Al-Shabaab crossed the Somali-Kenya border in the early hours of this morning, attacking a school and leaving three teachers dead, the Anadolu Agency reported.
Speaking on condition of anonymity, a local police officer confirmed the death of the three teachers. One of the police vehicles responding to the attack was struck by an improvised explosive device (IED) planted by the group.
"We're not sure what their motive was, but they attacked the school early in the morning, killing three teachers and wounding a couple of others, who are suffering from gunshot wounds," a senior police officer from the Wajir County told the Anadolu Agency.
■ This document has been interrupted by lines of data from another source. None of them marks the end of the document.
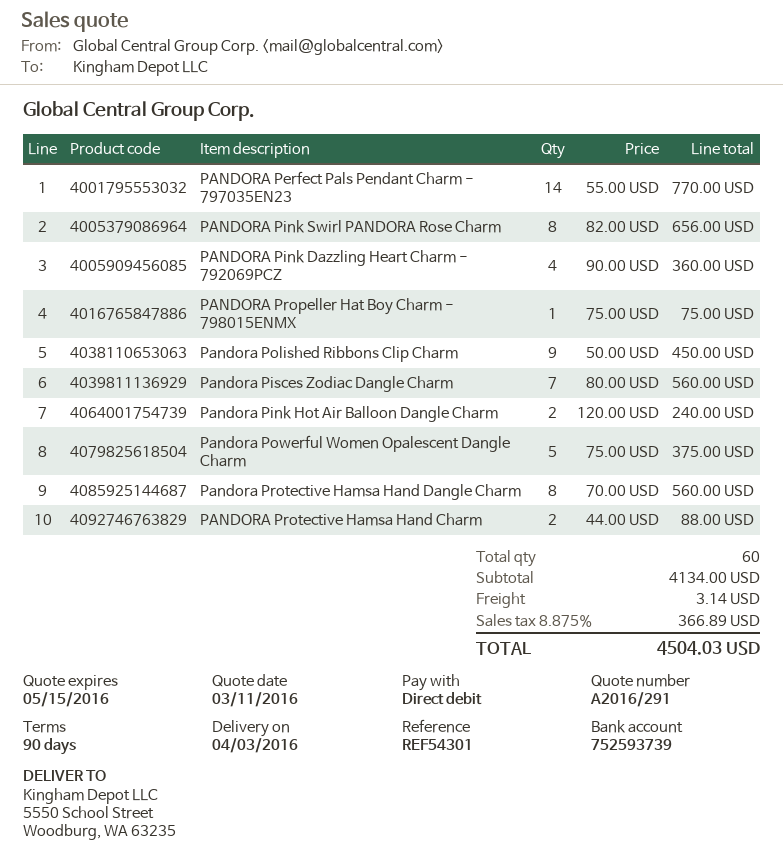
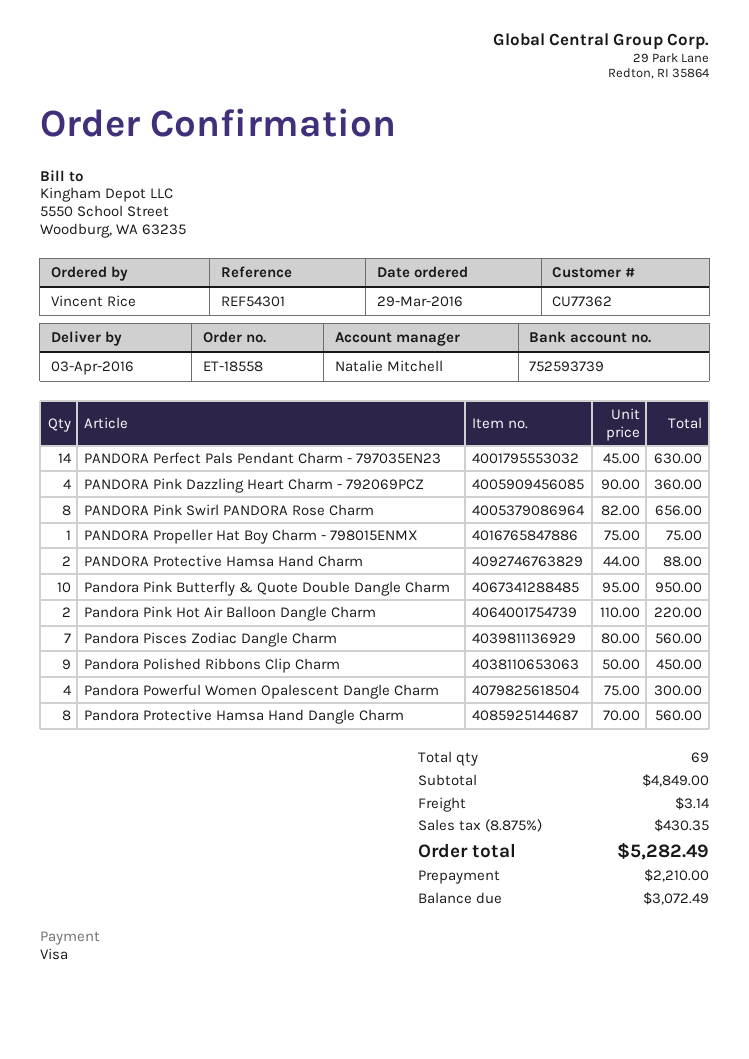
payment method: direct debit -> Visa
PANDORA Perfect Pals Pendant Charm - 797035EN23: 14 x 55.00 = 770.00 -> 14 x 45.00 = 630.00
Pandora Pink Hot Air Balloon Dangle Charm: 2 x 120.00 = 240.00 -> 2 x 110.00 = 220.00
Pandora Powerful Women Opalescent Dangle Charm: 5 x 75.00 = 375.00 -> 4 x 75.00 = 300.00
Pandora Pink Butterfly & Quote Double Dangle Charm: none -> 10 x 95.00 = 950.00
total quantity: 60 -> 69
subtotal: 4134.00 -> 4849.00
tax: 8.875% = 366.89 -> 8.875% = 430.35
total: 4504.03 -> 5282.49

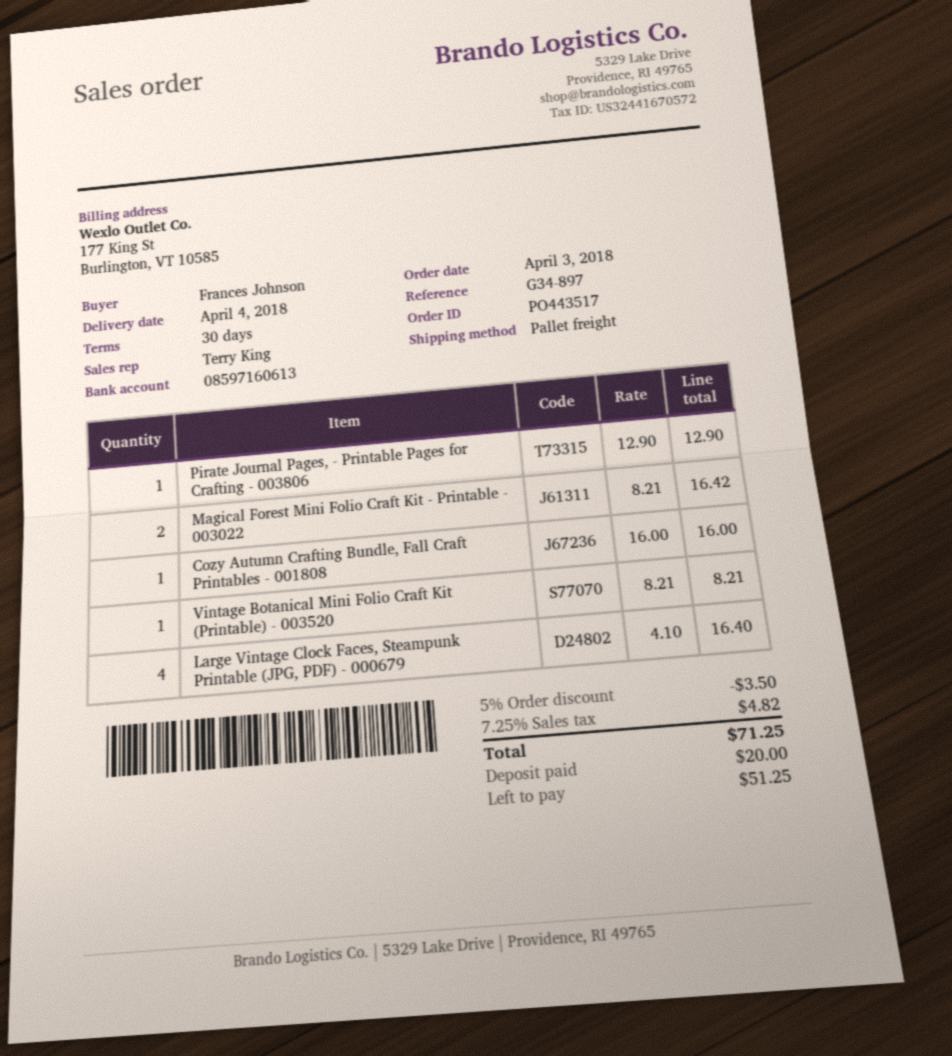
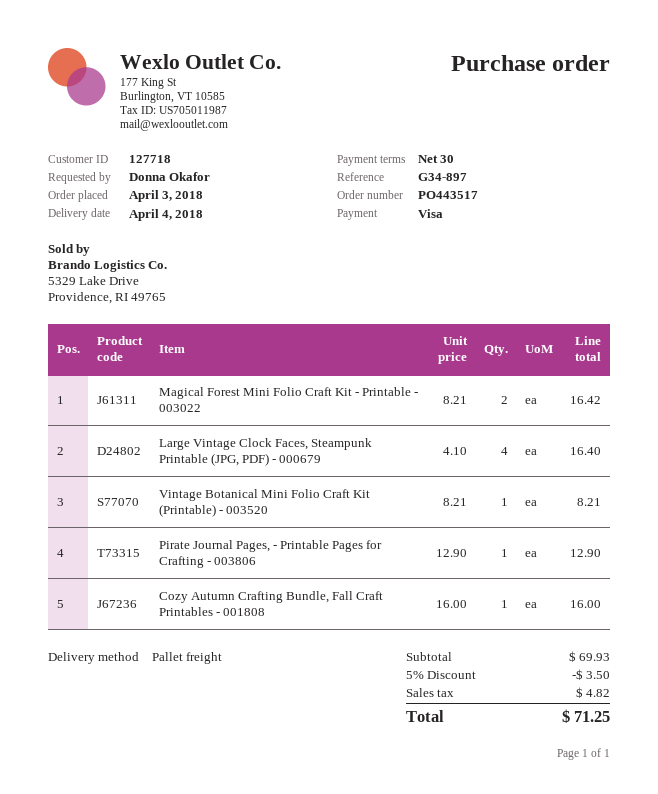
ordered by: Frances Johnson -> Donna Okafor

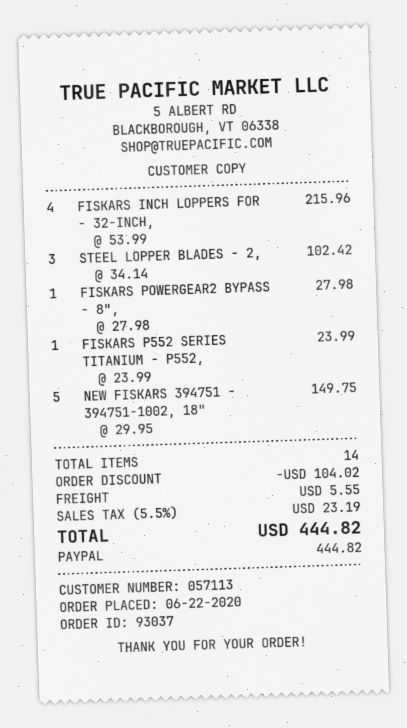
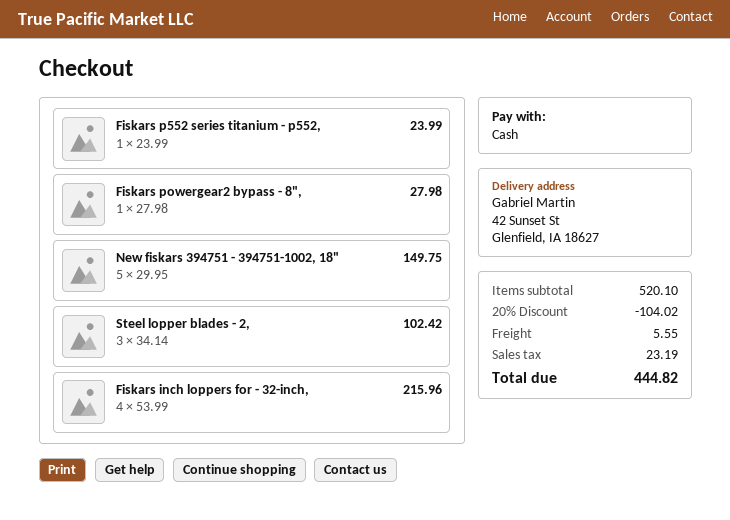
payment method: PayPal -> cash

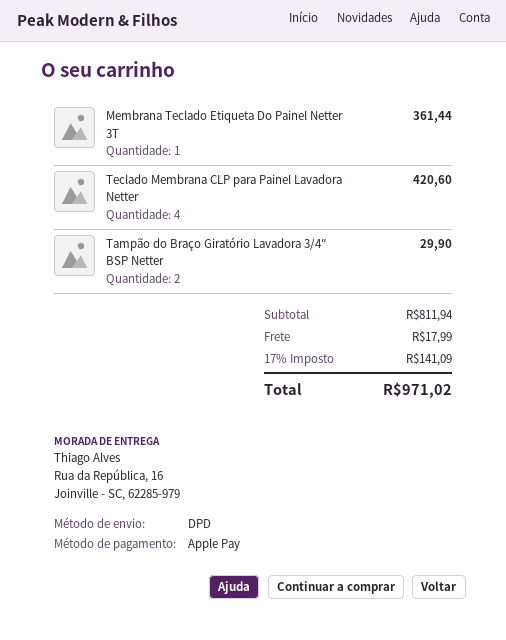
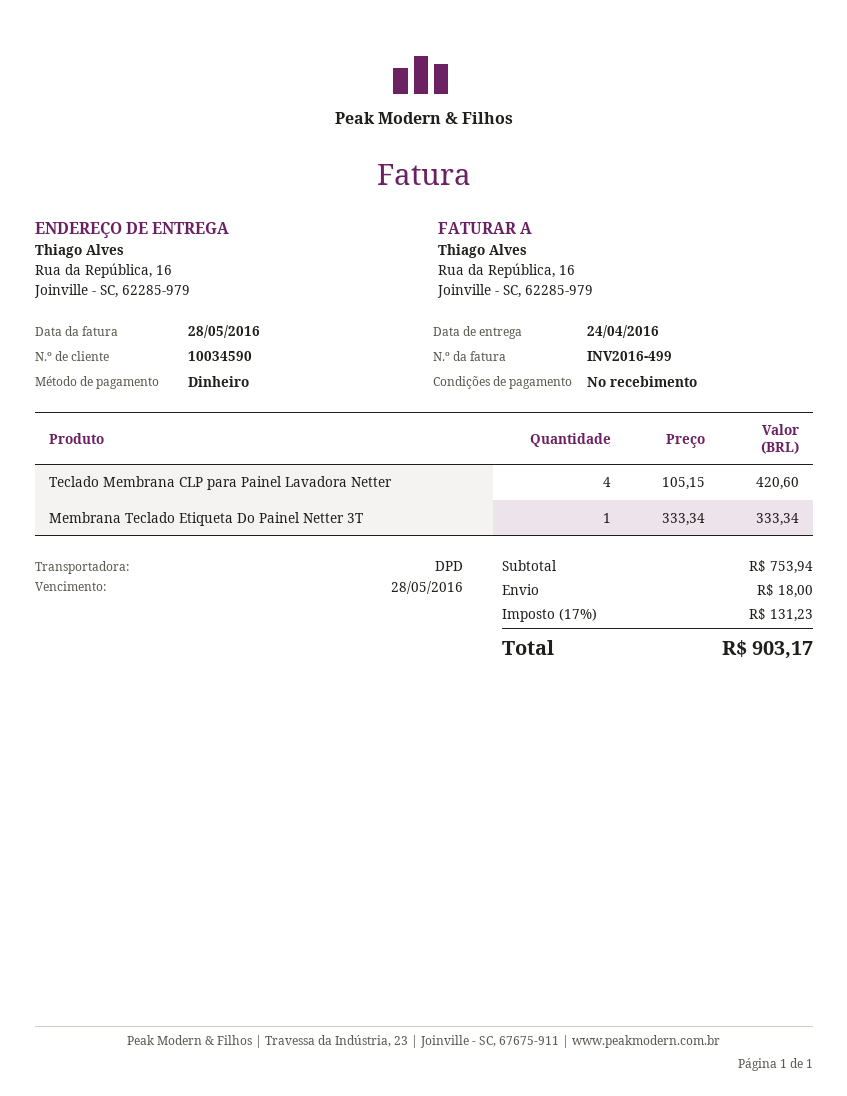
payment method: Apple Pay -> cash
Membrana Teclado Etiqueta Do Painel Netter 3T: 1 for 361.44 -> 1 for 333.34
Tampão do Braço Giratório Lavadora 3/4″ BSP Netter: 2 for 29.90 -> none
subtotal: 811.94 -> 753.94
shipping: 17.99 -> 18.00
tax: 17% = 141.09 -> 17% = 131.23
total: 971.02 -> 903.17

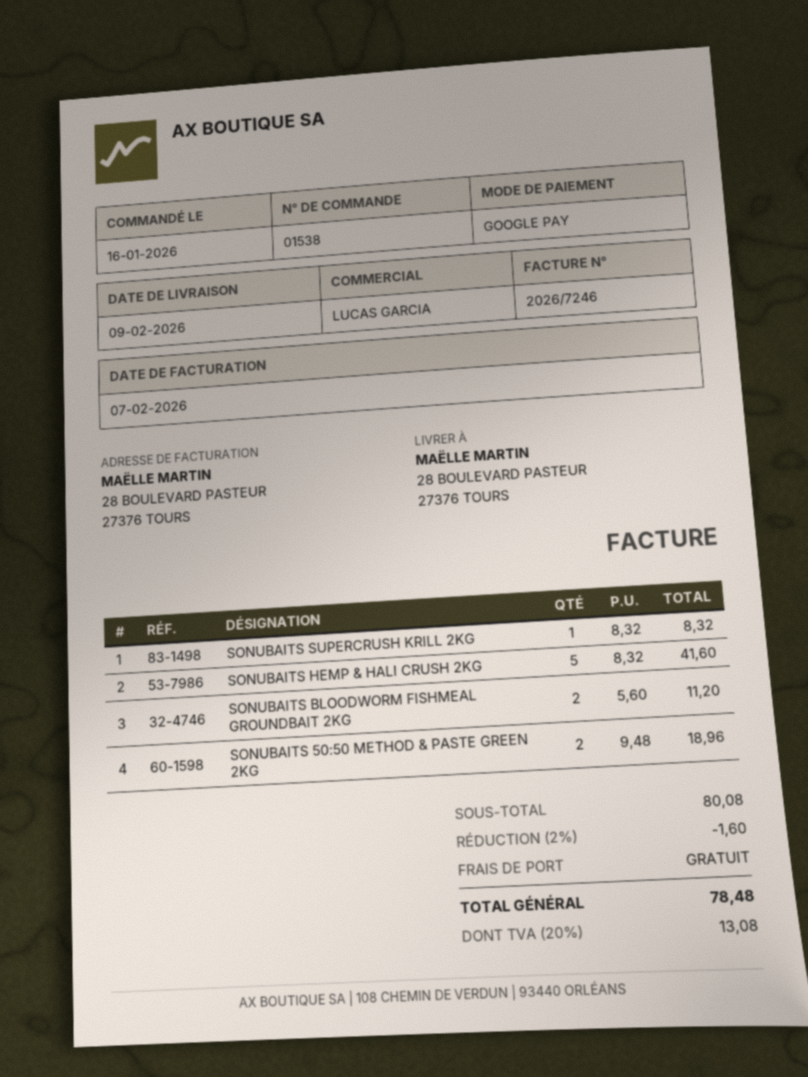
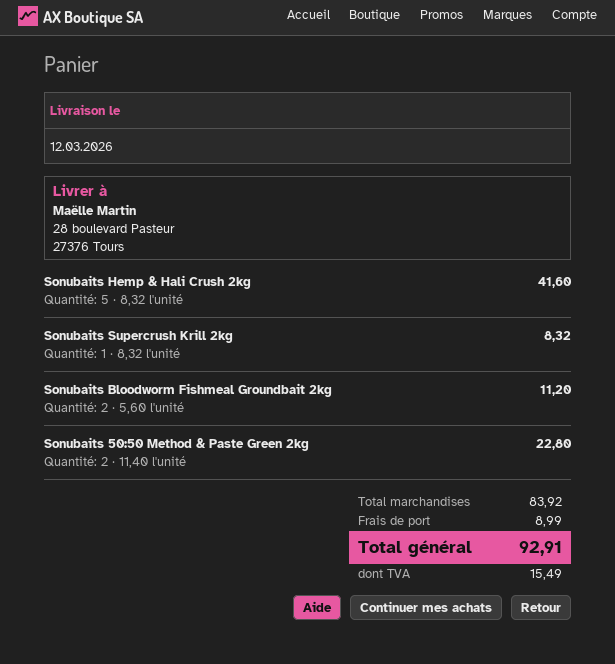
delivery date: 2026-02-09 -> 2026-03-12
SONUBAITS 50:50 METHOD & PASTE GREEN 2KG: 2 x 9.48 = 18.96 -> 2 x 11.40 = 22.80
subtotal: 80.08 -> 83.92
discount: 2% = 1.60 -> none
shipping: 0.00 -> 8.99
tax: 13.08 -> 15.49
total: 78.48 -> 92.91

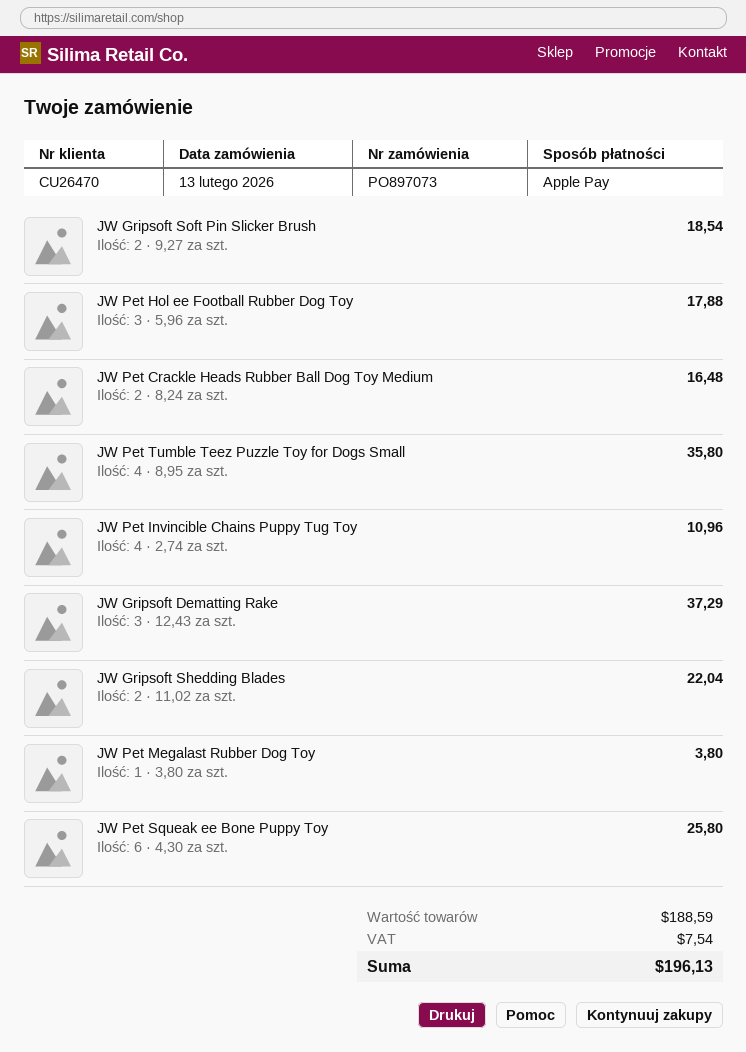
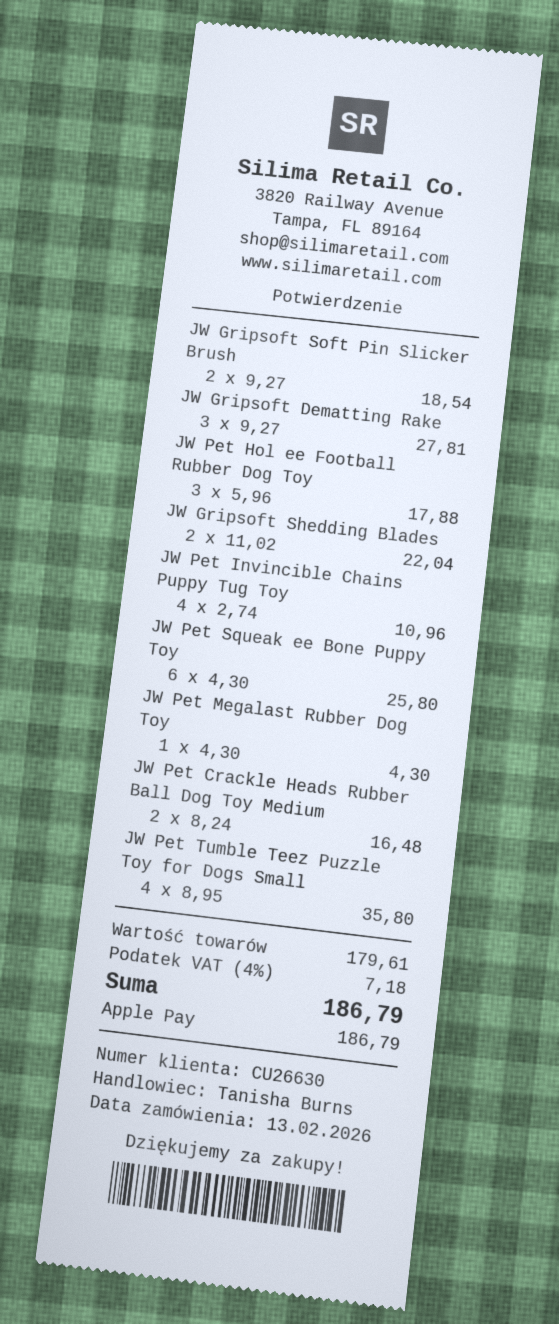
customer number: CU26470 -> CU26630
JW Gripsoft Dematting Rake: 3 x 12.43 = 37.29 -> 3 x 9.27 = 27.81
JW Pet Megalast Rubber Dog Toy: 1 x 3.80 = 3.80 -> 1 x 4.30 = 4.30
subtotal: 188.59 -> 179.61
tax: 7.54 -> 7.18
total: 196.13 -> 186.79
"The militants planted improvised explosives on the road leading to the school, making it hard for ambulances and our teams to reach the place faster," the officer continued.
In Kenya, the group have conducted scores of attacks in a bid to call upon the Kenyan government to withdraw its troops from Somalia. Back in April 2015, Al-Shabaab killed more than 140 students from Garissa University, in northern Kenya.
In 2012, Al-Shabaab pledged allegiance to Al-Qaeda, triggering brutal attacks on Somalia's civilian population.
A new report published this week by the Combating Terrorism Centre (CTC) at United States West Point, titled: "Targeted Terror: Suicide Bombers of Al-Shabaab", claims the group conducted 155 suicide operations resulting in the killing of some 2,218 people between September 2006 and October 2017. The analysis concluded that the suicide attacks are "highly targeted" at degrading members of the African Union Mission in Somalia (AMISOM). The authors, Jason Warner and Ellen Chapin claim that Al-Shabaab, unlike other terrorist groups, "attempt to avoid targeting non-combatant civilians".